• Try it
Those lines of the following listing which contain the string "unteraegeri" should be returned.

Start of Data for analysis

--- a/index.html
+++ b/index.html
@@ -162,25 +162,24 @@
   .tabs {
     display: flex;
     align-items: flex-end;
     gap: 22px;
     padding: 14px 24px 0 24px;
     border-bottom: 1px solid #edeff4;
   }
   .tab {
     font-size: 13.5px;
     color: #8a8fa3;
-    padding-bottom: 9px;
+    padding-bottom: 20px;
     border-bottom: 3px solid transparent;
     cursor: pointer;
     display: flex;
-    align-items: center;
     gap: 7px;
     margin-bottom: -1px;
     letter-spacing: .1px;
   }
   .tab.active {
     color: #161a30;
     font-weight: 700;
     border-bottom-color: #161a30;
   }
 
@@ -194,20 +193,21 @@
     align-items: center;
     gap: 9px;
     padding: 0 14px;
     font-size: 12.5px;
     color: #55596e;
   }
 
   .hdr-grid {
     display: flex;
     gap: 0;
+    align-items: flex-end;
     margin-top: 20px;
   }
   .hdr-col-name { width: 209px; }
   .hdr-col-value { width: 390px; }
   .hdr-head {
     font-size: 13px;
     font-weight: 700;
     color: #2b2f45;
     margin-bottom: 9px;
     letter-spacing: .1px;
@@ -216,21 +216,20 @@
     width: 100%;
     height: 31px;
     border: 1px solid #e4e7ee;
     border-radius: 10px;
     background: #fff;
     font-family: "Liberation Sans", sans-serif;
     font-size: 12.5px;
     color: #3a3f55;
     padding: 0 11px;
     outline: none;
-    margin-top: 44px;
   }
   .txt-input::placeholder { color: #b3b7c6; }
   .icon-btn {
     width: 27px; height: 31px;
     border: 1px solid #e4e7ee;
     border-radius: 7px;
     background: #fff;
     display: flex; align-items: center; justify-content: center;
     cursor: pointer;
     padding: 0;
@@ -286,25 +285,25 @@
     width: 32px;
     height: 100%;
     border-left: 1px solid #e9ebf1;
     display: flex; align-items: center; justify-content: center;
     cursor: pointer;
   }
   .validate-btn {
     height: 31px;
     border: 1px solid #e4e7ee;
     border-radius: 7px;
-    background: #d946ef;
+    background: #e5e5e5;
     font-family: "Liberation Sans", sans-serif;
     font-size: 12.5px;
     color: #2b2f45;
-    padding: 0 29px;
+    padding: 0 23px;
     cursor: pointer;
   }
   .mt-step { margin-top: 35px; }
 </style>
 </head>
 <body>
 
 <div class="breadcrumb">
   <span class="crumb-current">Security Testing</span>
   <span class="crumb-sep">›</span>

End of Data for analysis
Start of Data for analysis

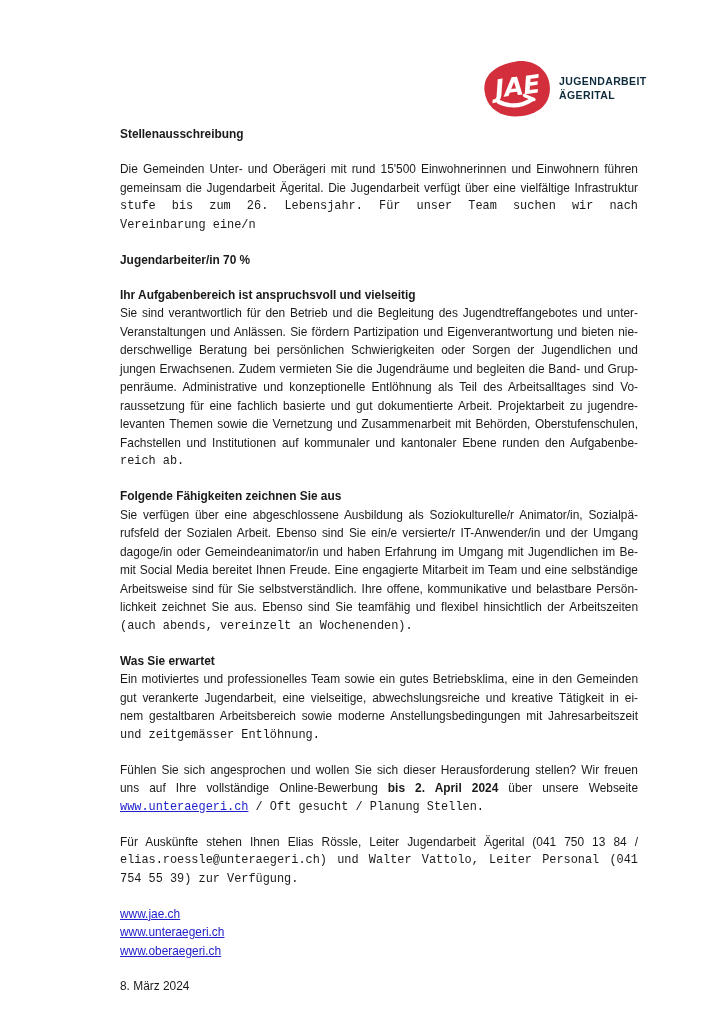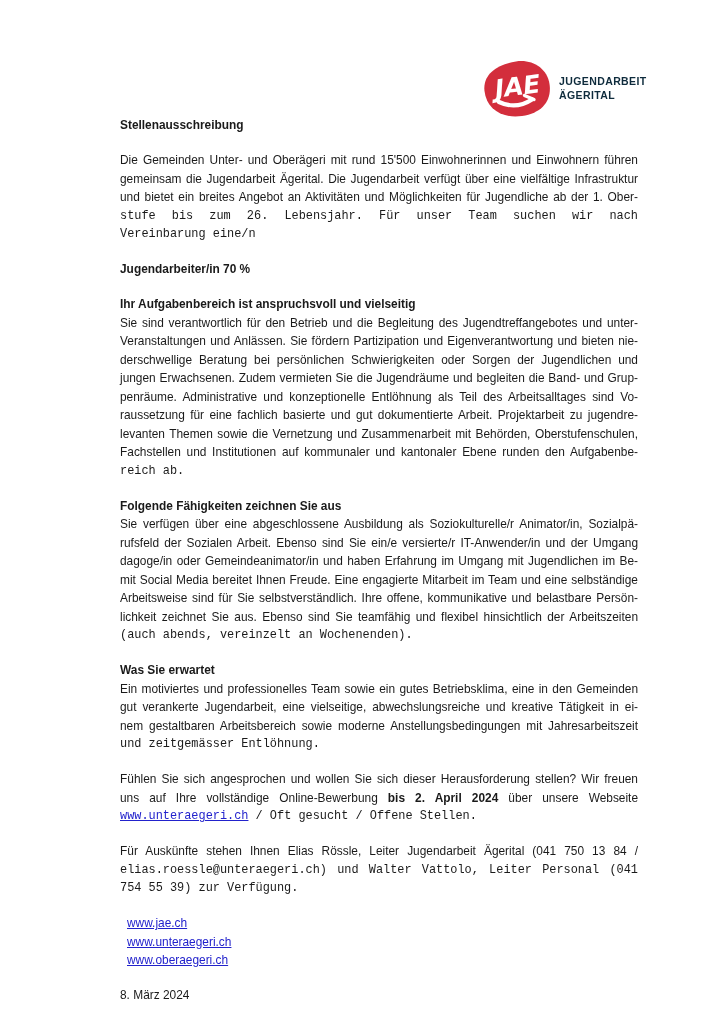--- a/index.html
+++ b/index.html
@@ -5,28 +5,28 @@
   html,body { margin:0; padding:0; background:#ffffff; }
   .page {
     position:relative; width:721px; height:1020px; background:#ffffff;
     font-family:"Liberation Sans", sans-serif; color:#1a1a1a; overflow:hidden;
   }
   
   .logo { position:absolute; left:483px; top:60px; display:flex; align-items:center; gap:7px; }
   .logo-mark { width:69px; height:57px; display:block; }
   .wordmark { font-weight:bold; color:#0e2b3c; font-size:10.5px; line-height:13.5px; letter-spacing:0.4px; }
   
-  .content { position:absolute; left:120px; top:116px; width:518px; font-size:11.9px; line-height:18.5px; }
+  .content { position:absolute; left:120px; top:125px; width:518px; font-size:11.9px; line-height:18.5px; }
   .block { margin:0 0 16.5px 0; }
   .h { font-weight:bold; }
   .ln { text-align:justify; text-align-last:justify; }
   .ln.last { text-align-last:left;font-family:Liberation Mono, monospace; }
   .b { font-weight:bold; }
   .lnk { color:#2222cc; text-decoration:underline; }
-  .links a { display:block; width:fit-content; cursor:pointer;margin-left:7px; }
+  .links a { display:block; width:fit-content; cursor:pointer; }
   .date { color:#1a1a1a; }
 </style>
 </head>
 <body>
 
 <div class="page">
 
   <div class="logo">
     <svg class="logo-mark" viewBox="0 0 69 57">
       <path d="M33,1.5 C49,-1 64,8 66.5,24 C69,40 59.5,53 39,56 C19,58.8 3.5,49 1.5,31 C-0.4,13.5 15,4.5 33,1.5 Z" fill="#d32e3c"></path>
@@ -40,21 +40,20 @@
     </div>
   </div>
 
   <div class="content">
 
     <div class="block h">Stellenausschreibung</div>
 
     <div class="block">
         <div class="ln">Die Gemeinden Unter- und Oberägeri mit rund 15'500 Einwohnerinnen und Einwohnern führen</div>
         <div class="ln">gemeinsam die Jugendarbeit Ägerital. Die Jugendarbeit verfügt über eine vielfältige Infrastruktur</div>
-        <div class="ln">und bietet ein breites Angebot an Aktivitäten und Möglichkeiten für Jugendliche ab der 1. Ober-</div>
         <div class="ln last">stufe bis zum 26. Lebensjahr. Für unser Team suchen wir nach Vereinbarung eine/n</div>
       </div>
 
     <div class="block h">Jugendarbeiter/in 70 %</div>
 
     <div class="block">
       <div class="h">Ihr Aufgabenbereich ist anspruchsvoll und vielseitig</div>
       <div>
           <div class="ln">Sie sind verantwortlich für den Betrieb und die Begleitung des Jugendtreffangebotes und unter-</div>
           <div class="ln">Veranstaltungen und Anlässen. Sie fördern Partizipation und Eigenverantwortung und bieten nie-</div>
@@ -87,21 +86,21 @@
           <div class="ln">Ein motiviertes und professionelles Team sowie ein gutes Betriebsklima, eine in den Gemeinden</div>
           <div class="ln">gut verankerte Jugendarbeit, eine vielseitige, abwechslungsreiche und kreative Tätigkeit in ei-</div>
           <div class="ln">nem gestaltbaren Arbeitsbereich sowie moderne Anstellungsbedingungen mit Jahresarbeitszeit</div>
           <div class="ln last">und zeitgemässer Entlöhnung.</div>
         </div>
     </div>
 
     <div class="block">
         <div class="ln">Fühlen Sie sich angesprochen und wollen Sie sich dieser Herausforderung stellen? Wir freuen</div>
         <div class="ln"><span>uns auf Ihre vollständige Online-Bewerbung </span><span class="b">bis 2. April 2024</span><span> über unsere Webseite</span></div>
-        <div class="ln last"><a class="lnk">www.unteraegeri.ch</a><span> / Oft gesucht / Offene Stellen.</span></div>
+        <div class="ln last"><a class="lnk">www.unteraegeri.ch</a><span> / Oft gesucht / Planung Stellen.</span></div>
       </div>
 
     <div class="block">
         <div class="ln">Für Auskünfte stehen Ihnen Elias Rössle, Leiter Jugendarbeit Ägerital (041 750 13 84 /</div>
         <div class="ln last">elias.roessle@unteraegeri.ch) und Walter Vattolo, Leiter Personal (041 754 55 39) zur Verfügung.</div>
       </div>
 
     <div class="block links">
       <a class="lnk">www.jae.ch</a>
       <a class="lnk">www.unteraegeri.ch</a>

End of Data for analysis

• Task solution
-        <div class="ln last"><a class="lnk">www.unteraegeri.ch</a><span> / Oft gesucht / Offene Stellen.</span></div>
+        <div class="ln last"><a class="lnk">www.unteraegeri.ch</a><span> / Oft gesucht / Planung Stellen.</span></div>
         <div class="ln last">elias.roessle@unteraegeri.ch) und Walter Vattolo, Leiter Personal (041 754 55 39) zur Verfügung.</div>
       <a class="lnk">www.unteraegeri.ch</a>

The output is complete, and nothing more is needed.